Based on her title of King's Daughter, she is likely to have been a daughter of Ahmose I and a sister of Amenhotep I, who married the latter's successor Thutmose I. It is possible that she was also the mother of Thutmose I's other sons, Amenmose and Wadjmose. The connection of Thutmose I and Thutmose II to the earlier kings Ahmose and Amenhotep I (and also the mother of Wadjmose and Amenmose) was conjectured to have been Queen Ahmose in older and sometimes even current literature. However, the absence of the title King's Daughter among the titles of Queen Ahmose has been considered decisive in indicating she was not the daughter of an earlier king, and owed her primacy to being the sister (as indicated by her title King's Sister) of the new king Thutmose I, himself the son of non-reigning parents: his mother Senisonbe is titled only King's Mother. The admittedly rare attestation of the title King's Daughter for Mutnofret suggests it was she, not Queen Ahmose, who connected their husband Thutmose I to his immediate predecessors.
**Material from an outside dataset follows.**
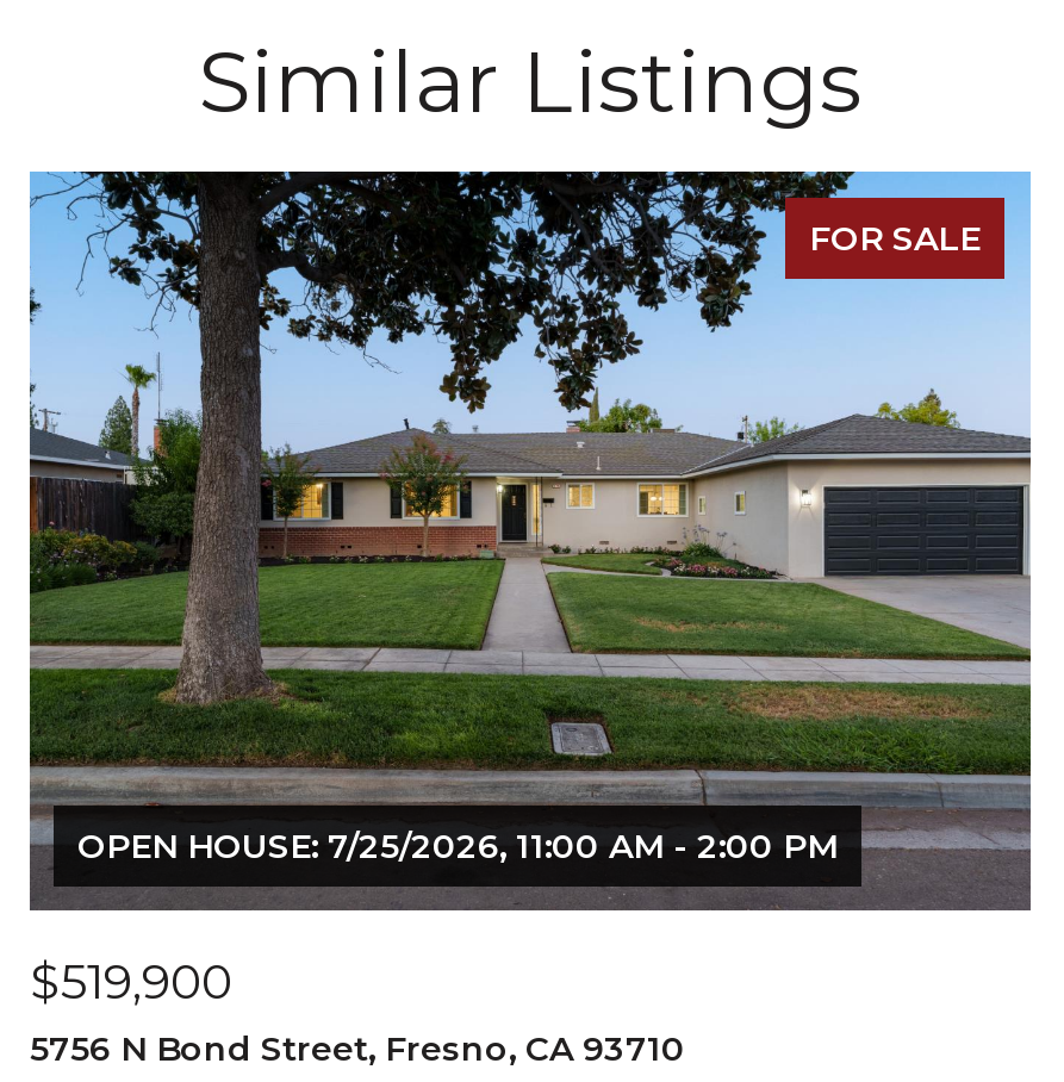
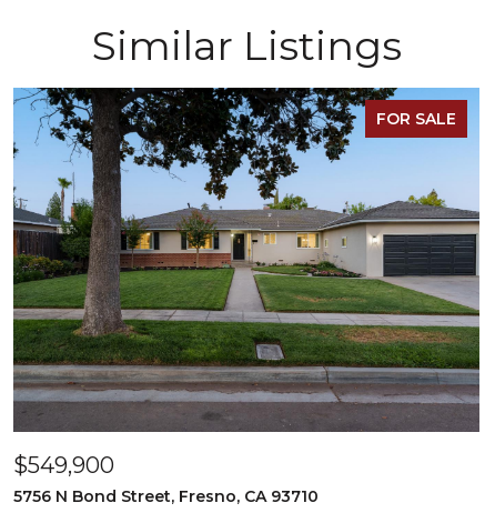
[30,825,838,1011] OPEN HOUSE: 7/25/2026, 11:00 AM - 2:00 PM | $519,900 -> [13,452,114,479] $549,900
Mutnofret was depicted in the Deir el-Bahri temple built by her grandson Thutmose III; on a stela found at the Ramesseum; on the colossus of her son; and a statue of her bearing a dedication by Thutmose II was found in Wadjmose's chapel. This suggests that Mutnofret was still alive during her son's reign.

==Bibliography==
- Dodson, Aidan, and Dyan Hilton, The Complete Royal Families of Ancient Egypt, Thames & Hudson, 2004. ISBN 0-500-05128-3
- Gauthier, Henri, Livre des rois d'Égypte, vol. 2, Cairo 1912.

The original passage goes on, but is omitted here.